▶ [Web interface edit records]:
====

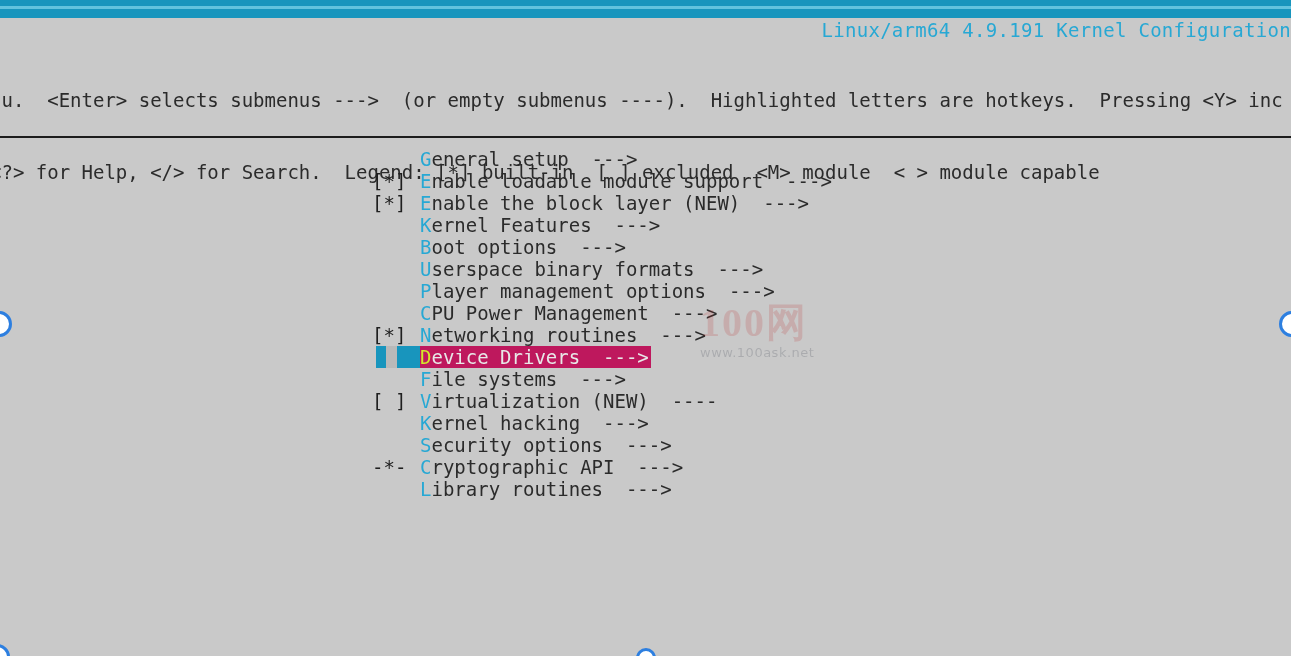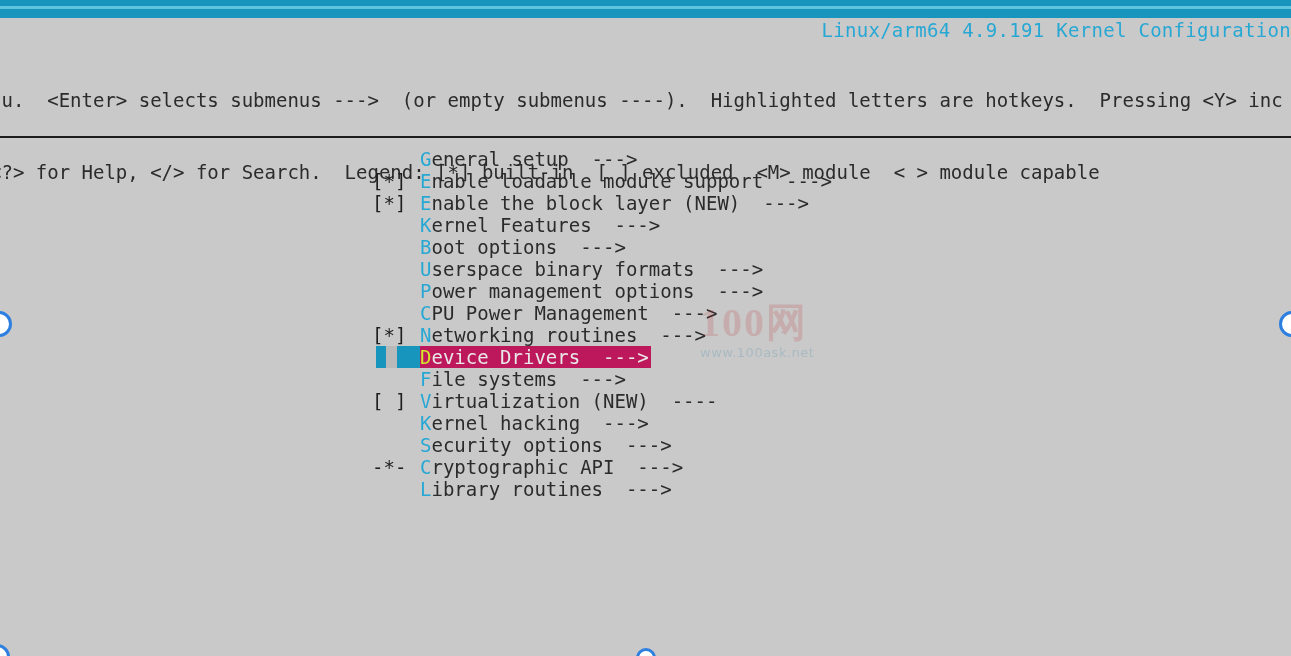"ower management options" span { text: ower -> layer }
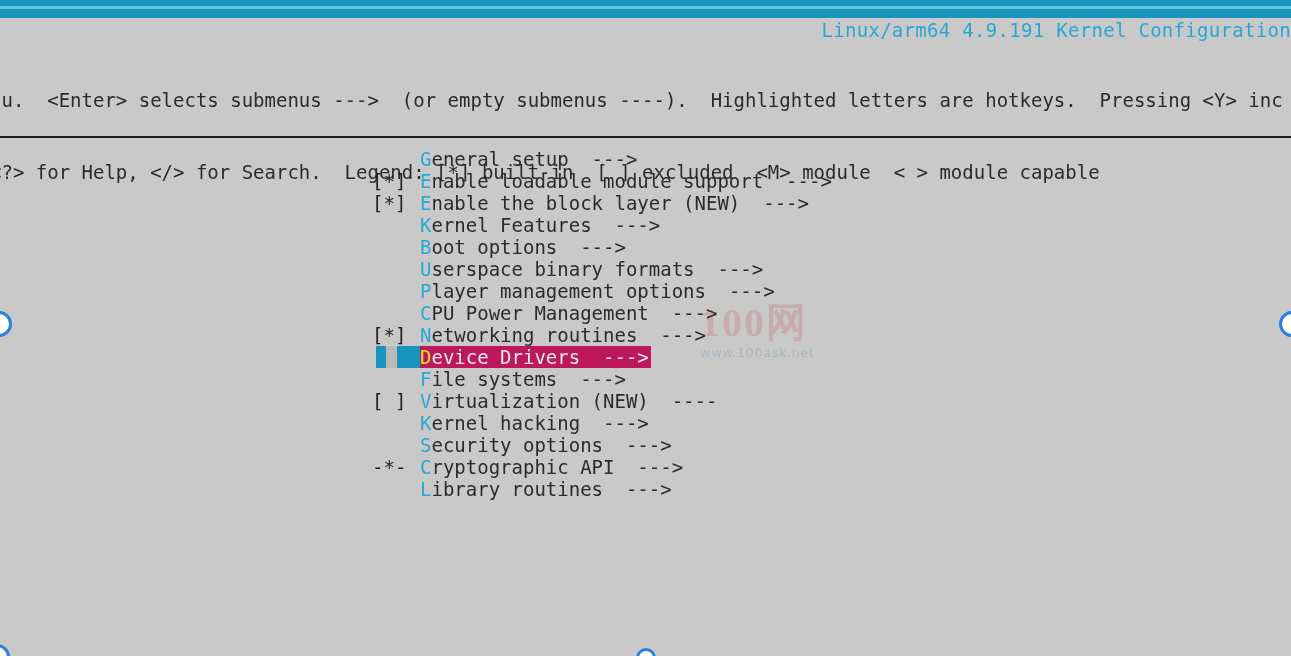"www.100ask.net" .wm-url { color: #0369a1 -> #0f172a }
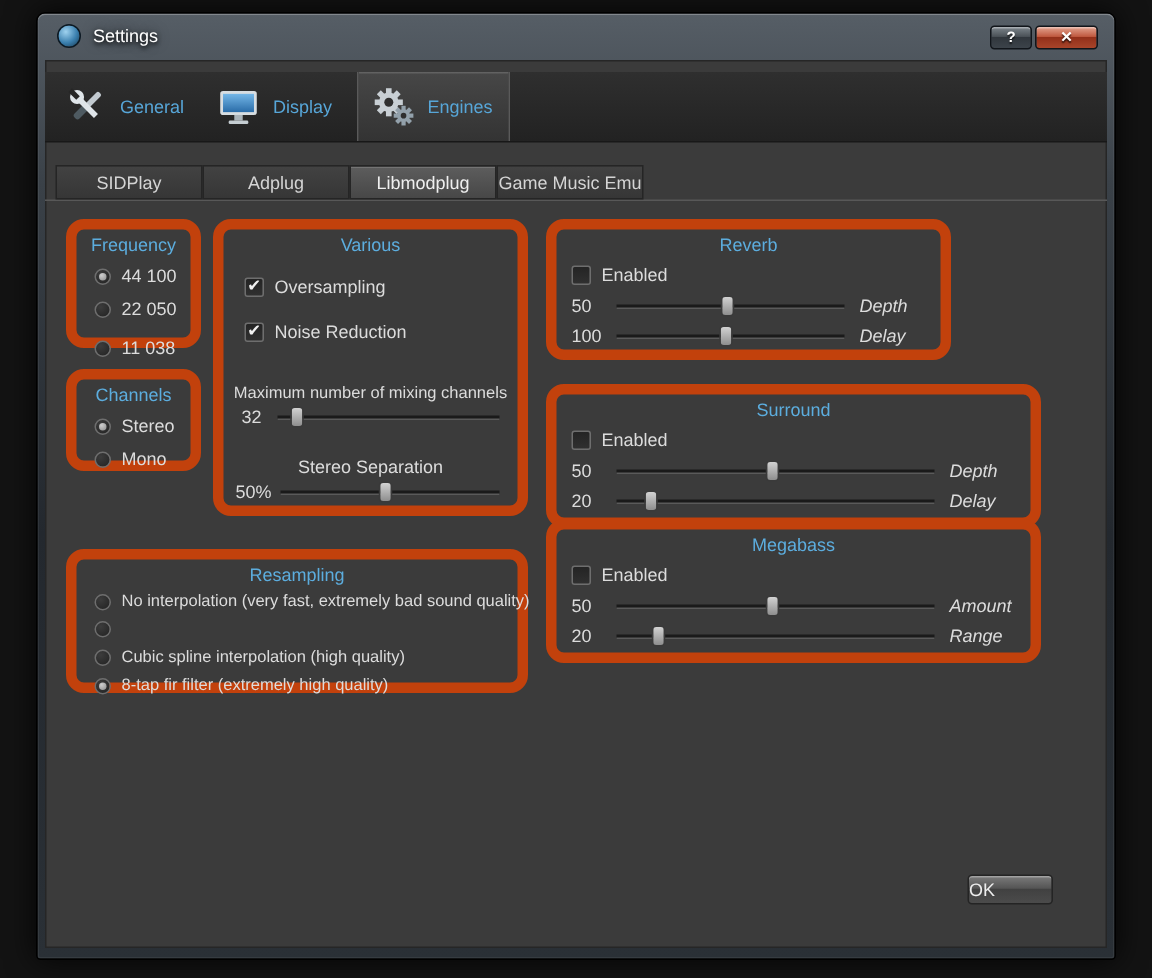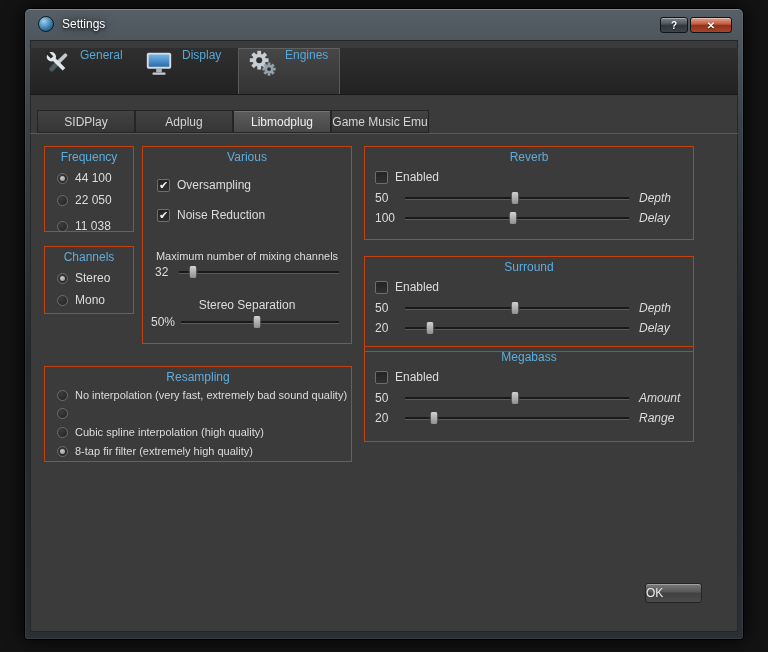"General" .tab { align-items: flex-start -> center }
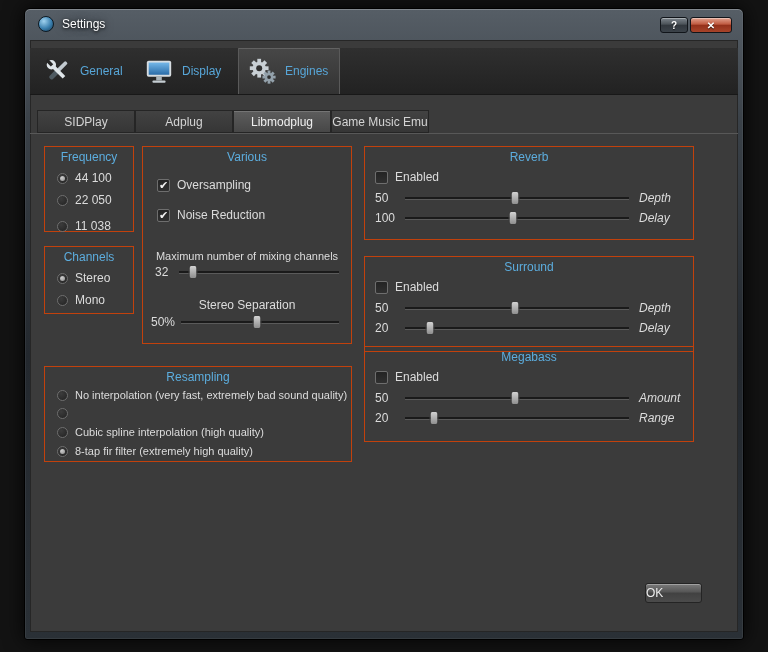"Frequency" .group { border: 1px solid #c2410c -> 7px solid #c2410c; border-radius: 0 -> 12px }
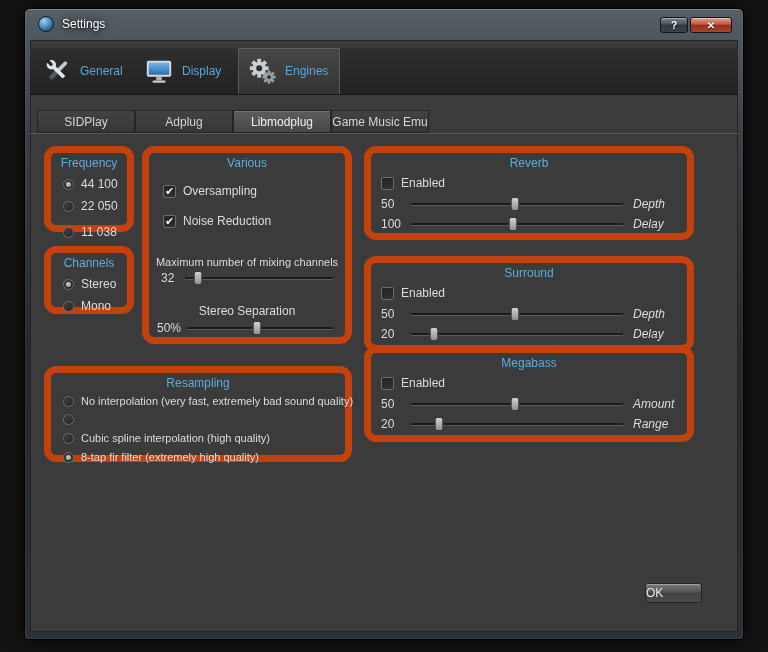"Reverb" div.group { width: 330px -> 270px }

====

▶ [What the exercise asks]:
Write the records out exactly once more, leaving off the pictures.

▶ [Task output]:
"ower management options" span { text: ower -> layer }
"www.100ask.net" .wm-url { color: #0369a1 -> #0f172a }
"General" .tab { align-items: flex-start -> center }
"Frequency" .group { border: 1px solid #c2410c -> 7px solid #c2410c; border-radius: 0 -> 12px }
"Reverb" div.group { width: 330px -> 270px }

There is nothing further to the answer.